[Structured diff data]
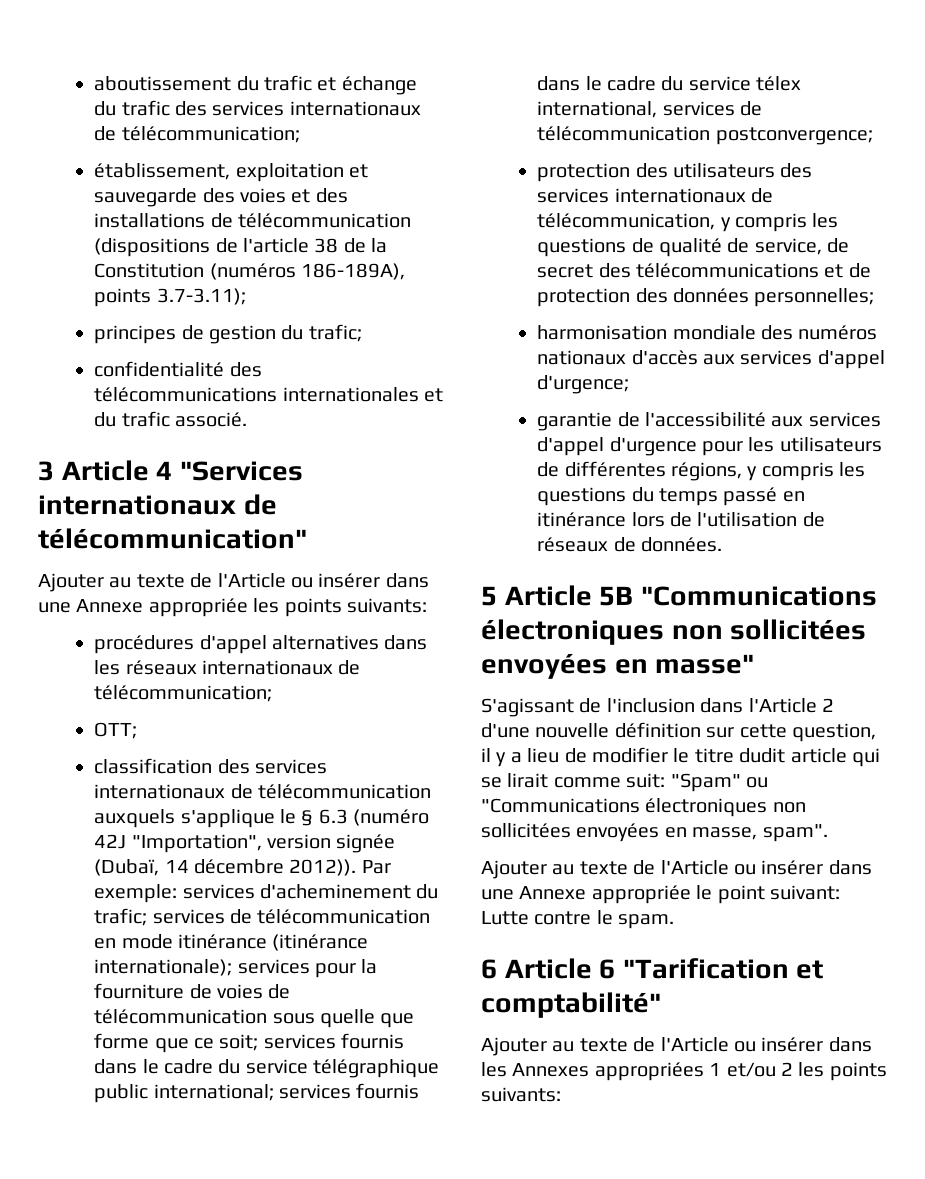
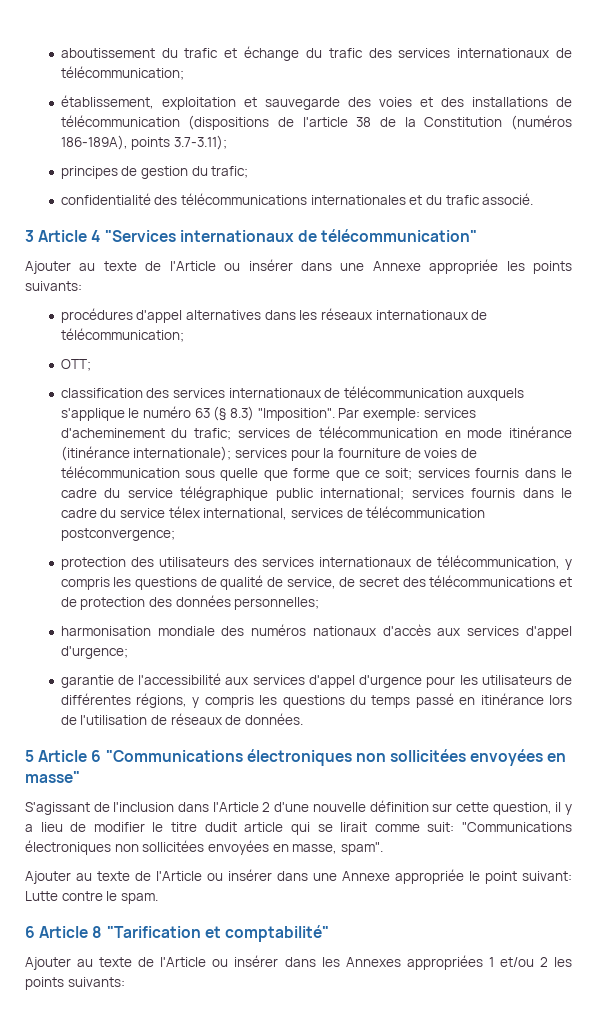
- classification des services internationaux de télécommunication auxquels s'applique le § 6.3 (numéro 42J "Importation", version signée (Dubaï, 14 décembre 2012)).
+ classification des services internationaux de télécommunication auxquels s'applique le numéro 63 (§ 8.3) "Imposition".
- 5 Article 5В "Communications électroniques non sollicitées envoyées en masse"
+ 5 Article 6 "Communications électroniques non sollicitées envoyées en masse"
- S'agissant de l'inclusion dans l'Article 2 d'une nouvelle définition sur cette question, il y a lieu de modifier le titre dudit article qui se lirait comme suit: "Spam" ou "Communications électroniques non sollicitées envoyées en masse, spam".
+ S'agissant de l'inclusion dans l'Article 2 d'une nouvelle définition sur cette question, il y a lieu de modifier le titre dudit article qui se lirait comme suit: "Communications électroniques non sollicitées envoyées en masse, spam".
- 6 Article 6 "Tarification et comptabilité"
+ 6 Article 8 "Tarification et comptabilité"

**To do**
Reproduce the lines from the one with "- 6 Article" to the end of the data exactly, leaving out every earlier line.

**Answer**
- 6 Article 6 "Tarification et comptabilité"
+ 6 Article 8 "Tarification et comptabilité"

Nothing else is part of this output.